When I was first learning how to catfish I met a gentleman named Kent Hollands. Kent had just come off a huge tournament win the fall before and was considering the idea of starting up a guide service on the Red River. The next two summers Kent practiced his guiding skills to get his business started. Lucky for me I was one of the people that he practiced on during those two years. In the process I was given the basic skills of the Red to catch fish consistently.
About the same time I was being Kent’s guinea pig so to speak I met Jim Stinson, a guide in Lockport, Manitoba. Jim taught me the finer points of keeping the boat in order and moving on cue to stay on the fish.

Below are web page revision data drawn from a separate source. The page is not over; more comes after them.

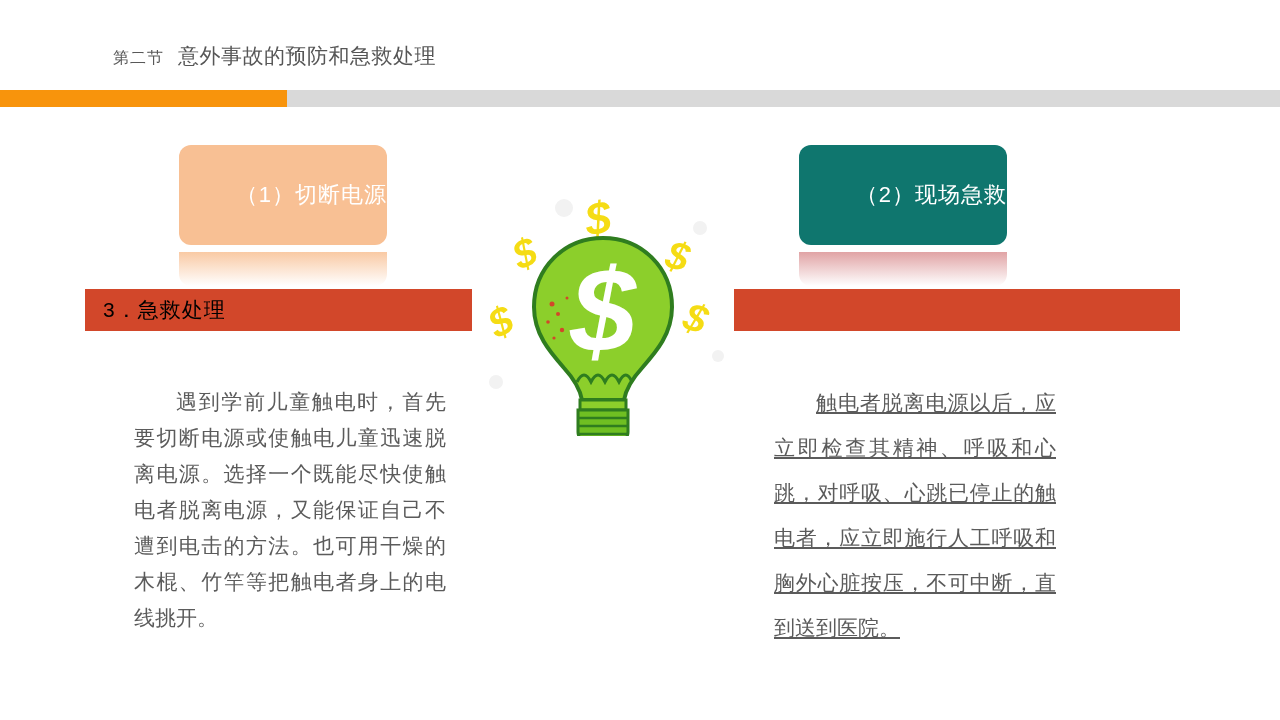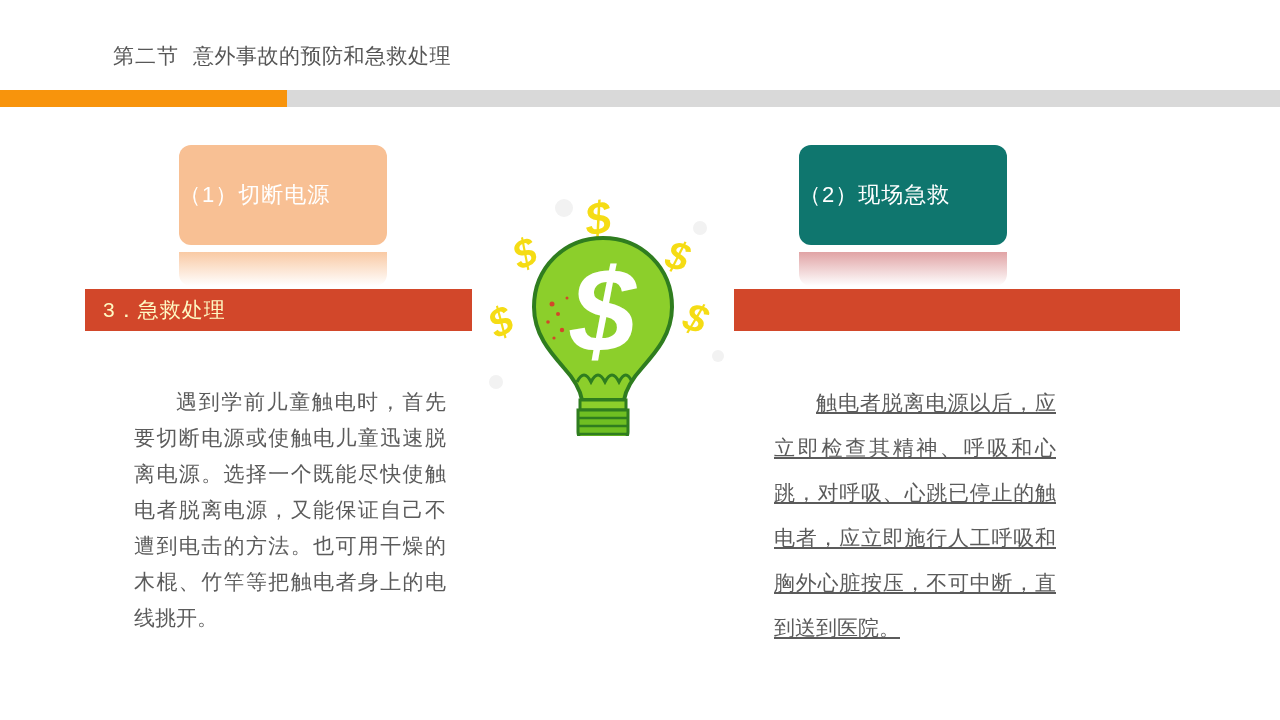--- a/index.html
+++ b/index.html
@@ -30,7 +30,7 @@
     white-space: nowrap;
   }
   .header-title .section-no {
-    font-size: 21px;
+    font-size: 16px;
     color: #585858;
     margin-right: 14px;
     letter-spacing: 1px;

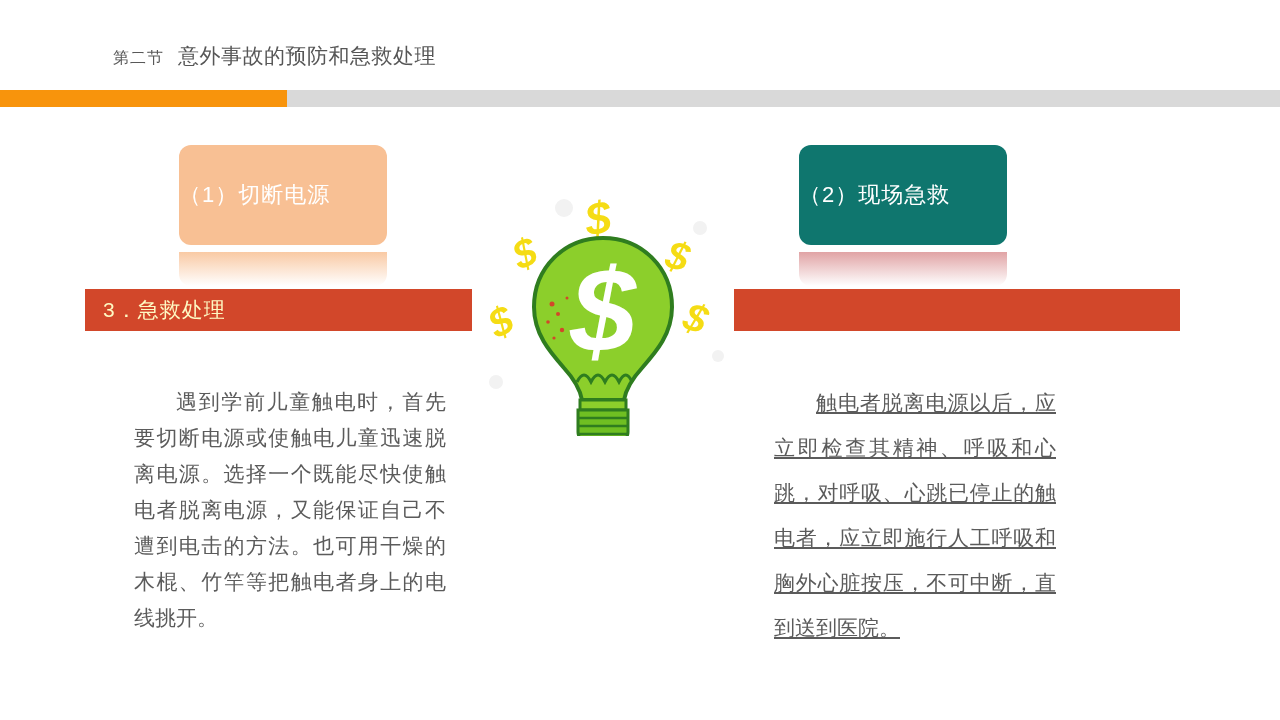--- a/index.html
+++ b/index.html
@@ -72,7 +72,7 @@
     left: 0; right: 0;
     top: 50%;
     transform: translateY(-50%);
-    text-align: left;
+    text-align: right;
     font-size: 22px;
     color: #ffffff;
     letter-spacing: 1px;

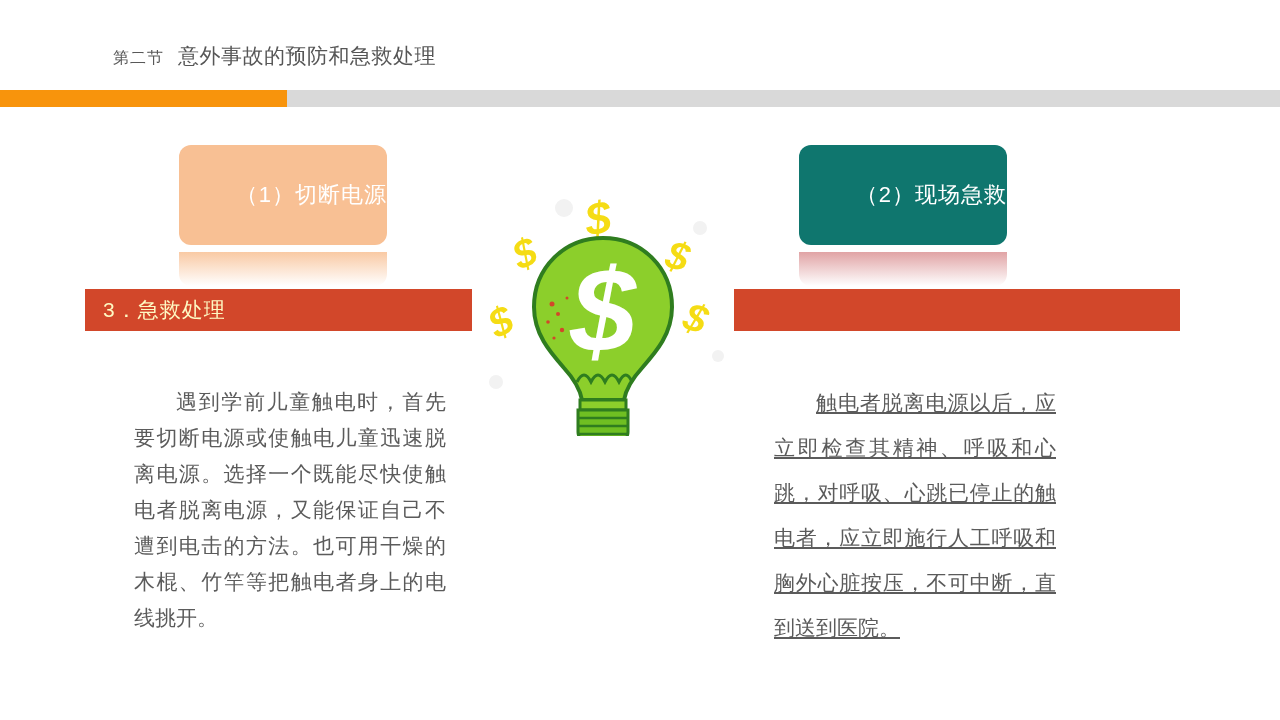--- a/index.html
+++ b/index.html
@@ -104,7 +104,7 @@
     left: 18px; top: 50%;
     transform: translateY(-50%);
     font-size: 21px;
-    color: #fef9c3;
+    color: #000000;
     letter-spacing: 1px;
     white-space: nowrap;
   }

When Kent completed his state and federal licensing requirements to begin guiding, I found myself without a fishing partner many days while he was working. I started taking my friends with more to keep me company than to fish with me and was always set back at how much fun they were having while experiencing their first catfish fight. As the years passed I found myself taking friends out and was beginning operate the boat more and more like a guide would. I loved the look on their faces when they got that first fish on. I always told people I took out for the first time that I have never had anyone come in from the river and say they had a bad time.

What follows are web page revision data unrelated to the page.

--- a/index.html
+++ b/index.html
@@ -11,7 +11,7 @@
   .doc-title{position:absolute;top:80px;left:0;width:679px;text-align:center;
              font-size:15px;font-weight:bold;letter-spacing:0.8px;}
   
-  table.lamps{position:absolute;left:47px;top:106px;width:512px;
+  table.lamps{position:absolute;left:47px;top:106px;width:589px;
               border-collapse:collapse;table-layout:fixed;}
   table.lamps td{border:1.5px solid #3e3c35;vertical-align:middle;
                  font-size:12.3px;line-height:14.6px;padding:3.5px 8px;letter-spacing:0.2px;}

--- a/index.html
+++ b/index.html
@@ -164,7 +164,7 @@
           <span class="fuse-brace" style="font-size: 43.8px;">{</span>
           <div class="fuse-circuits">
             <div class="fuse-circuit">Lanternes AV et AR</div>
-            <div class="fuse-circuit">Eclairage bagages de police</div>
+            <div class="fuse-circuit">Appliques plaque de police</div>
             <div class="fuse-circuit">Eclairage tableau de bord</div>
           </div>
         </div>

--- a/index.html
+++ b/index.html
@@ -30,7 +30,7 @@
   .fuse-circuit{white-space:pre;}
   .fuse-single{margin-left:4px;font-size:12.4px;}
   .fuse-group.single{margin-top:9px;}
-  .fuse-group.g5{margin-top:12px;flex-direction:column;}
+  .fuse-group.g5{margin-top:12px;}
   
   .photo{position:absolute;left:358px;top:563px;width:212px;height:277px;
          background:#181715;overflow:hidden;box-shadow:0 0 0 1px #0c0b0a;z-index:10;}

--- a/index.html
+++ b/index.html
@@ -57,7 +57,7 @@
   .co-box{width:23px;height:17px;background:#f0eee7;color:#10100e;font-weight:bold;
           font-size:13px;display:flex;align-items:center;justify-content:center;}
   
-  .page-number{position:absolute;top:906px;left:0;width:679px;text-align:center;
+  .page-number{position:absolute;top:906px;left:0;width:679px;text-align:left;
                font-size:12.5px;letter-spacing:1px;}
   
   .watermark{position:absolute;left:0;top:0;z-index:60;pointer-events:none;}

The past five years have seen catfishing and the Red River gain popularity and Kent’s business during the pre-spawn period of May and June has just gone crazy. One night last year after turning down numerous bookings because he was already scheduled he called me and begged for me to start the process of getting my captains license from the Coast Guard and making arrangements with North Dakota for the permits required.
Fast-forward one year, all the paperwork done and here I am, Captain Brad Durick, Red River Fishing Guide. This past week was the beginning of my professional guiding career. Like I stated earlier I did not wait all my life to be a fishing guide. I simply fell into a job that I enjoy because it makes people happy. With three trips under my belt so far I have had four people tell me their trip with me was the best fishing experience they have ever had in terms of number of fish, big fish and just excitement on the water. I have to admit hearing that is a real rush for me and really has me excited to stay on the water.

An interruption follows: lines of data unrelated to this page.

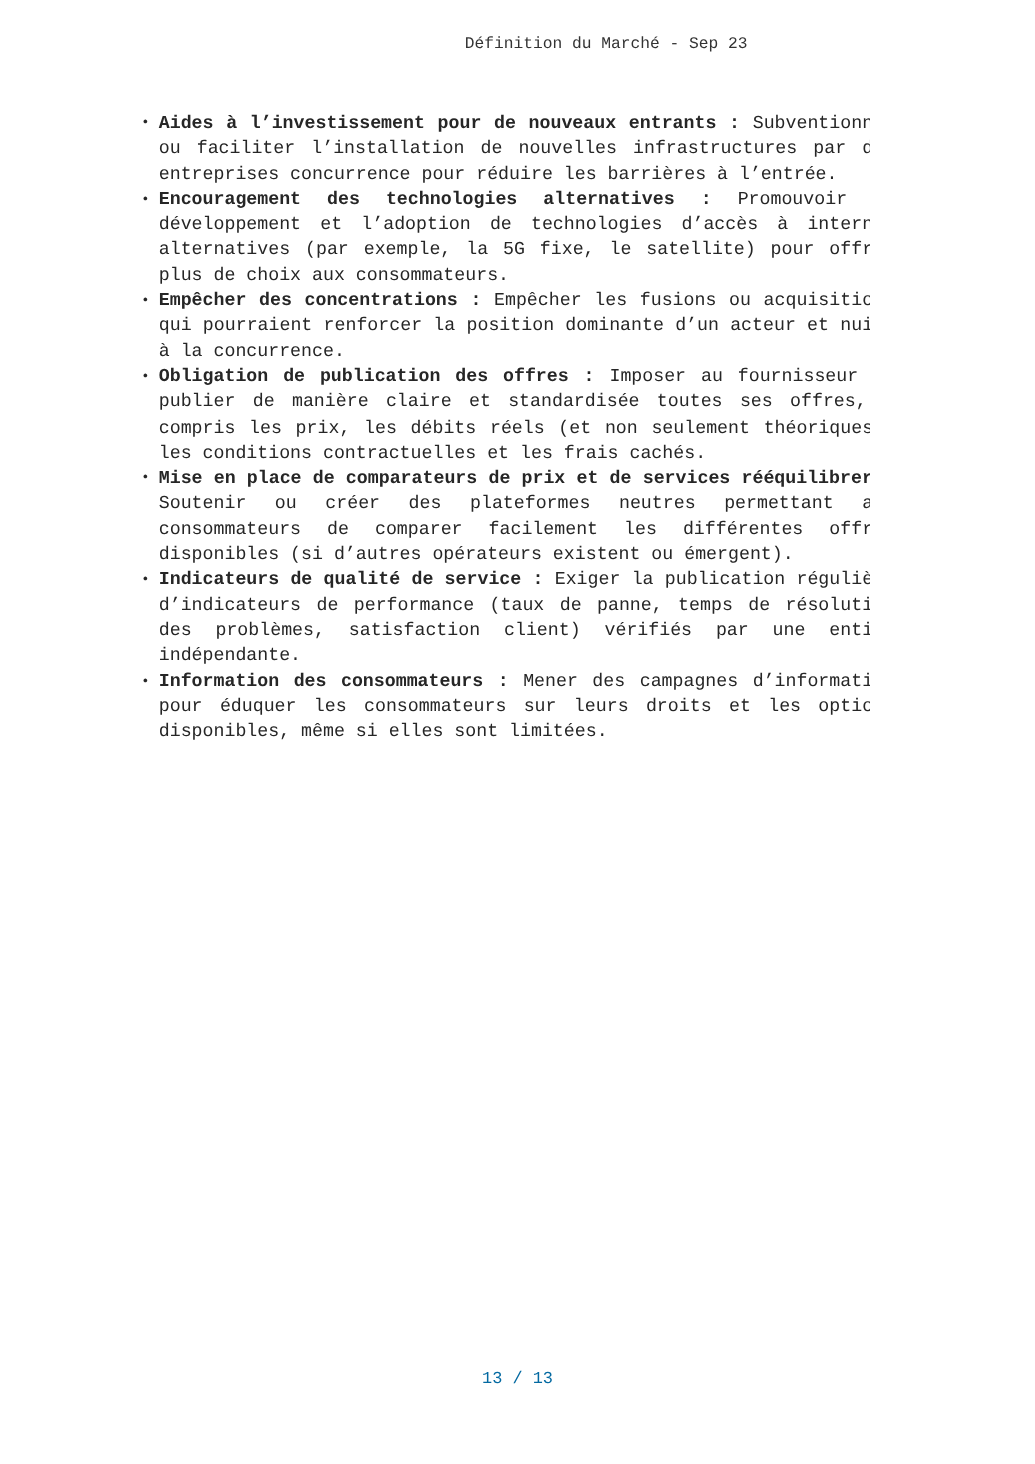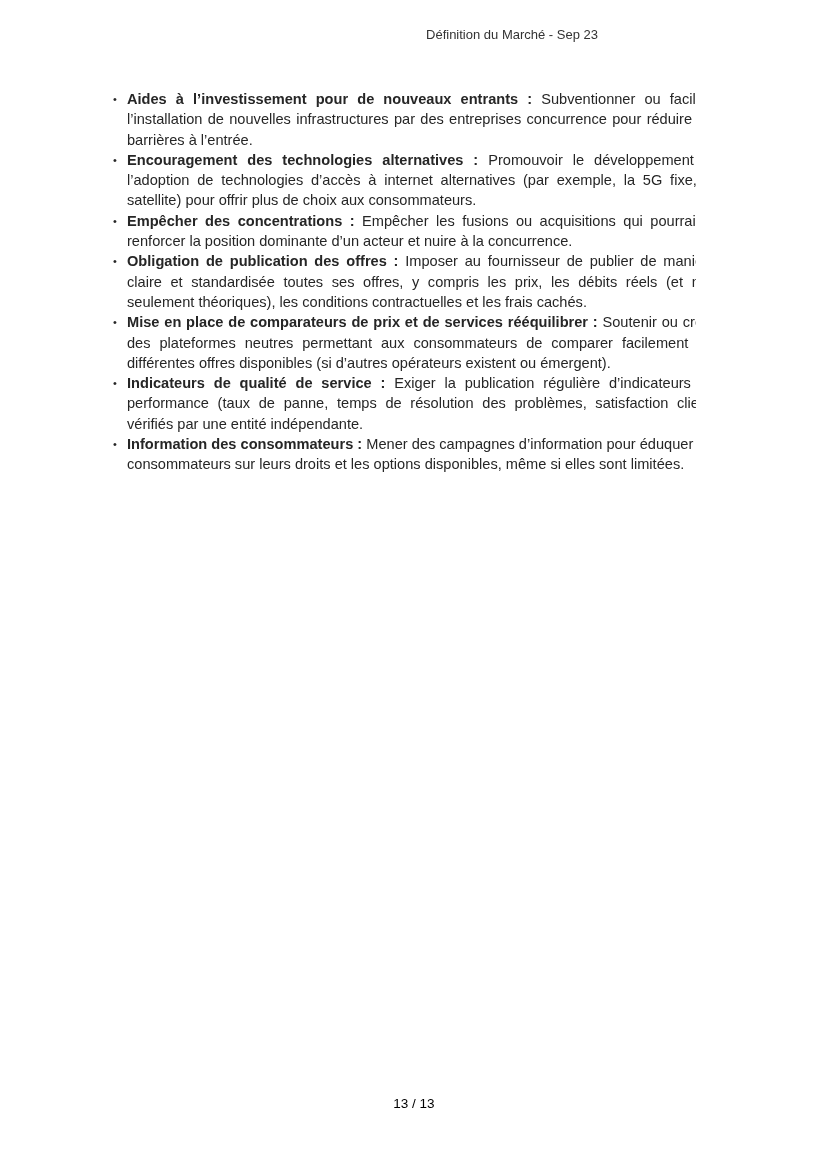--- a/index.html
+++ b/index.html
@@ -13,7 +13,7 @@
     height: 1171px;
     background: #ffffff;
     overflow: hidden;
-    font-family: Liberation Sans, sans-serif;
+    font-family: Liberation Mono, monospace;
     color: #222222;
   }
   .running-header {

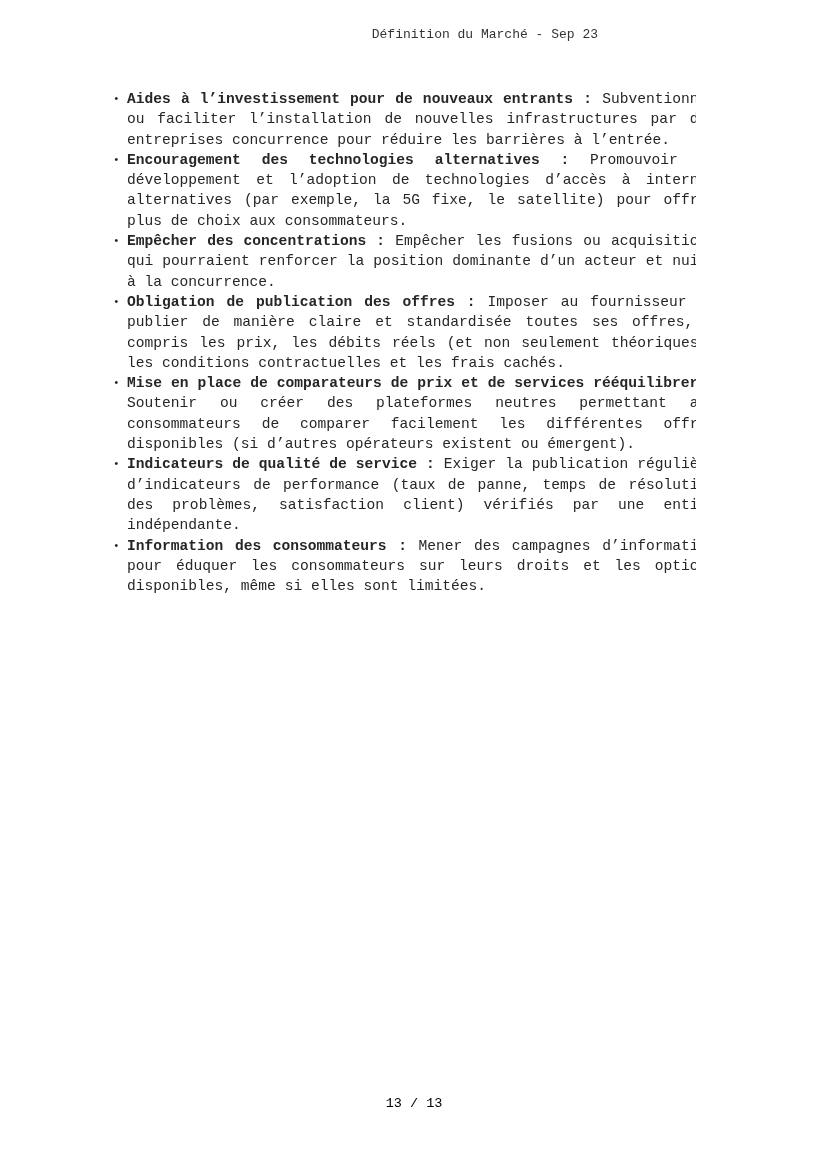--- a/index.html
+++ b/index.html
@@ -62,7 +62,7 @@
     width: 828px;
     text-align: center;
     font-size: 13.5px;
-    color: #000000;
+    color: #0369a1;
   }
 </style>
 </head>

Two of the groups I had were fathers and sons. The kids had an absolute blast reeling in the ill-tempered fighters. There was hooting and hollering, even some screaming with excitement. Each time I was able to get photos of the kids and dads with fish and dad’s faces tell the whole story of the trip, gleaming ear to ear to see the boy with his trophy.
I’ve stepped into an unexpected profession. It is a lot of fun and very rewarding to show off the body of water that is known for mostly bad things (floods) while showing people how great it really is.